### What you will do
Only the lines from the top of the records below through the line containing "Capstone Project csv]" should be printed, exactly and without pictures.

### Given records
******
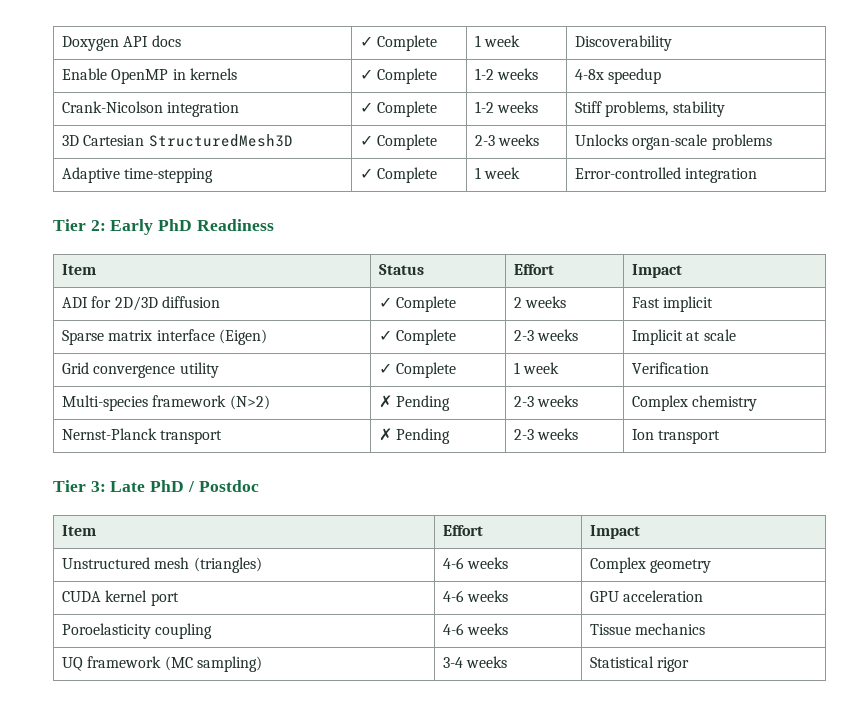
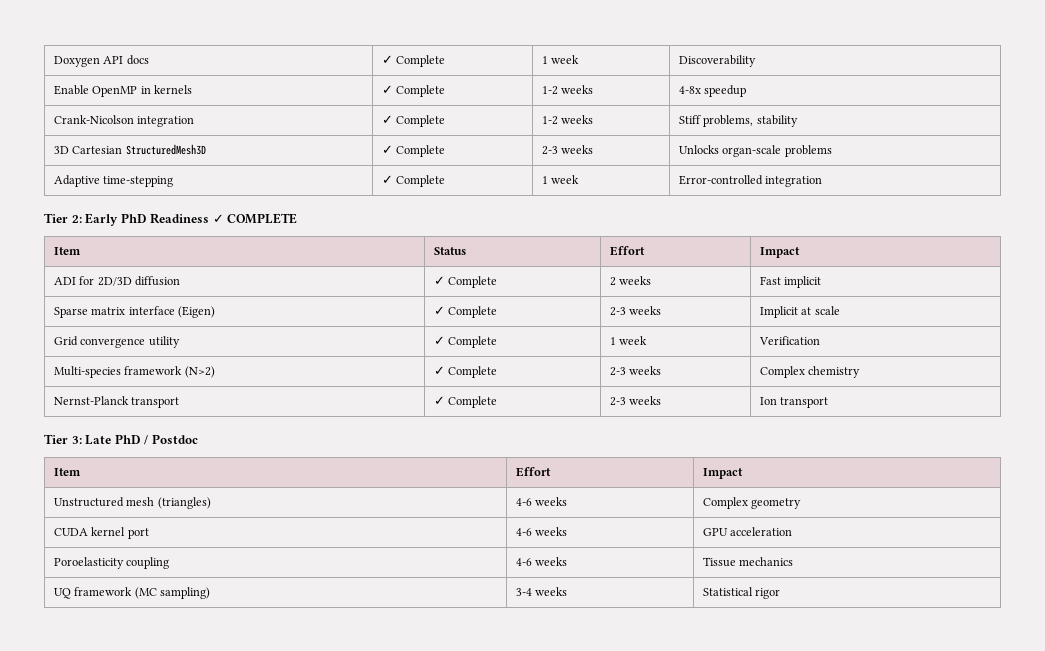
- Tier 2: Early PhD Readiness
+ Tier 2: Early PhD Readiness ✓ COMPLETE
- Multi-species framework (N>2) | ✗ Pending | 2-3 weeks | Complex chemistry
+ Multi-species framework (N>2) | ✓ Complete | 2-3 weeks | Complex chemistry
- Nernst-Planck transport | ✗ Pending | 2-3 weeks | Ion transport
+ Nernst-Planck transport | ✓ Complete | 2-3 weeks | Ion transport

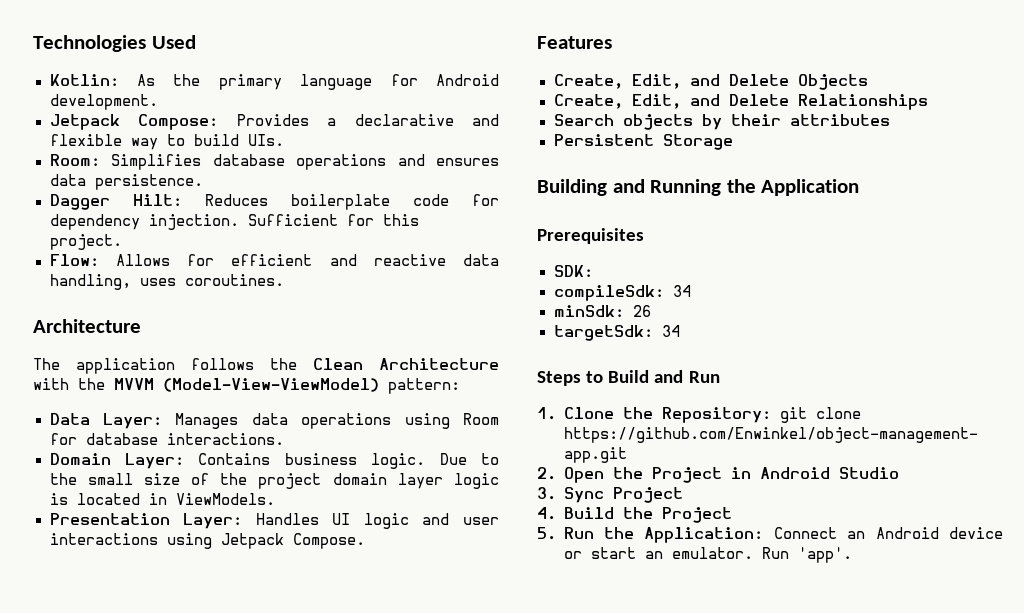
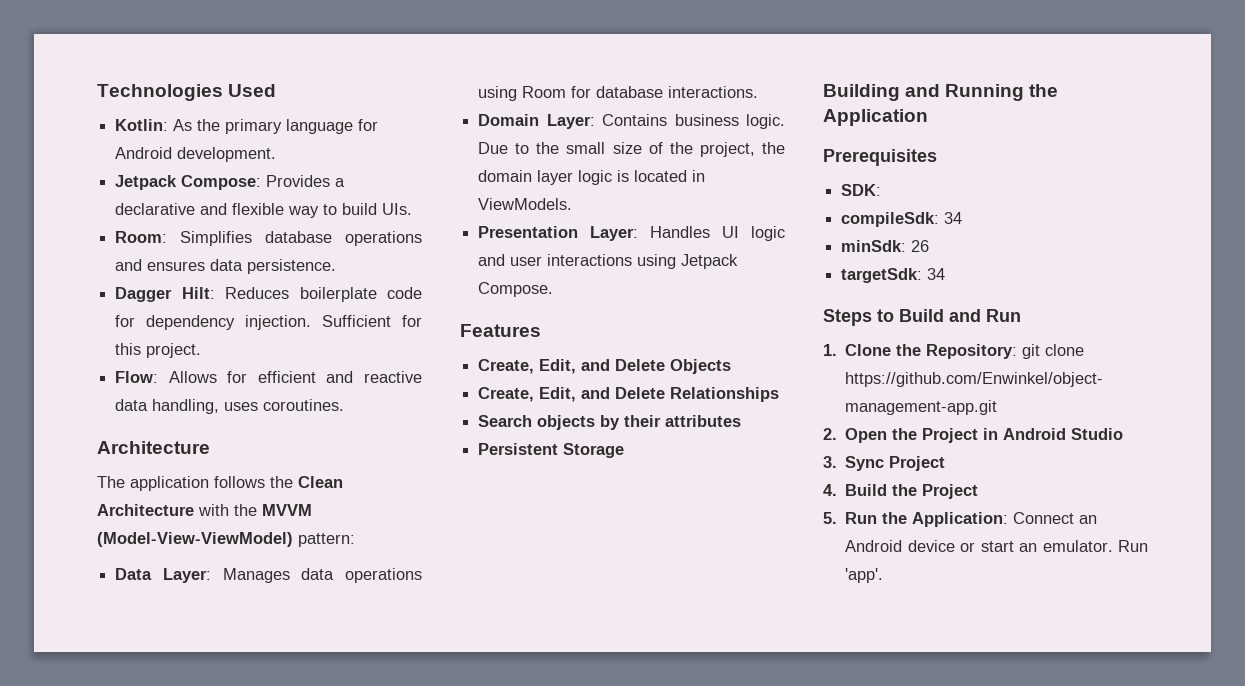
- Due to the small size of the project domain layer logic is located in ViewModels.
+ Due to the small size of the project, the domain layer logic is located in ViewModels.

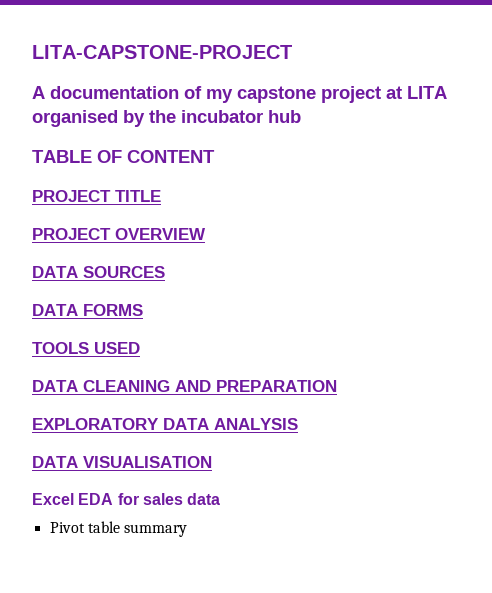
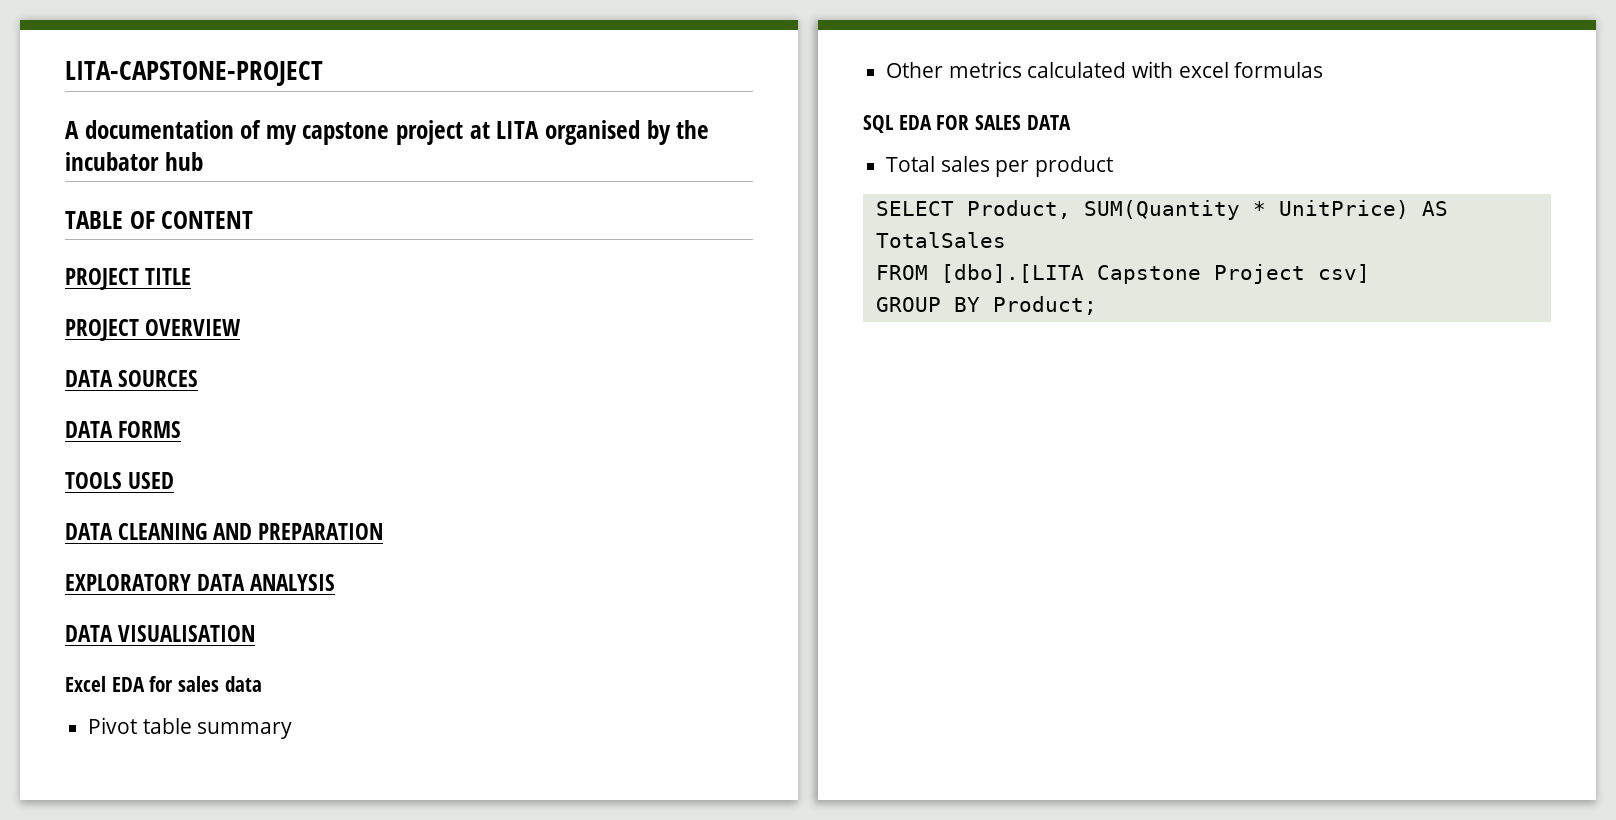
+ Other metrics calculated with excel formulas
+ SQL EDA FOR SALES DATA
+ Total sales per product
+ SELECT Product, SUM(Quantity * UnitPrice) AS TotalSales
+ FROM [dbo].[LITA Capstone Project csv]
+ GROUP BY Product;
******
### Written answer
- Tier 2: Early PhD Readiness
+ Tier 2: Early PhD Readiness ✓ COMPLETE
- Multi-species framework (N>2) | ✗ Pending | 2-3 weeks | Complex chemistry
+ Multi-species framework (N>2) | ✓ Complete | 2-3 weeks | Complex chemistry
- Nernst-Planck transport | ✗ Pending | 2-3 weeks | Ion transport
+ Nernst-Planck transport | ✓ Complete | 2-3 weeks | Ion transport

- Due to the small size of the project domain layer logic is located in ViewModels.
+ Due to the small size of the project, the domain layer logic is located in ViewModels.

+ Other metrics calculated with excel formulas
+ SQL EDA FOR SALES DATA
+ Total sales per product
+ SELECT Product, SUM(Quantity * UnitPrice) AS TotalSales
+ FROM [dbo].[LITA Capstone Project csv]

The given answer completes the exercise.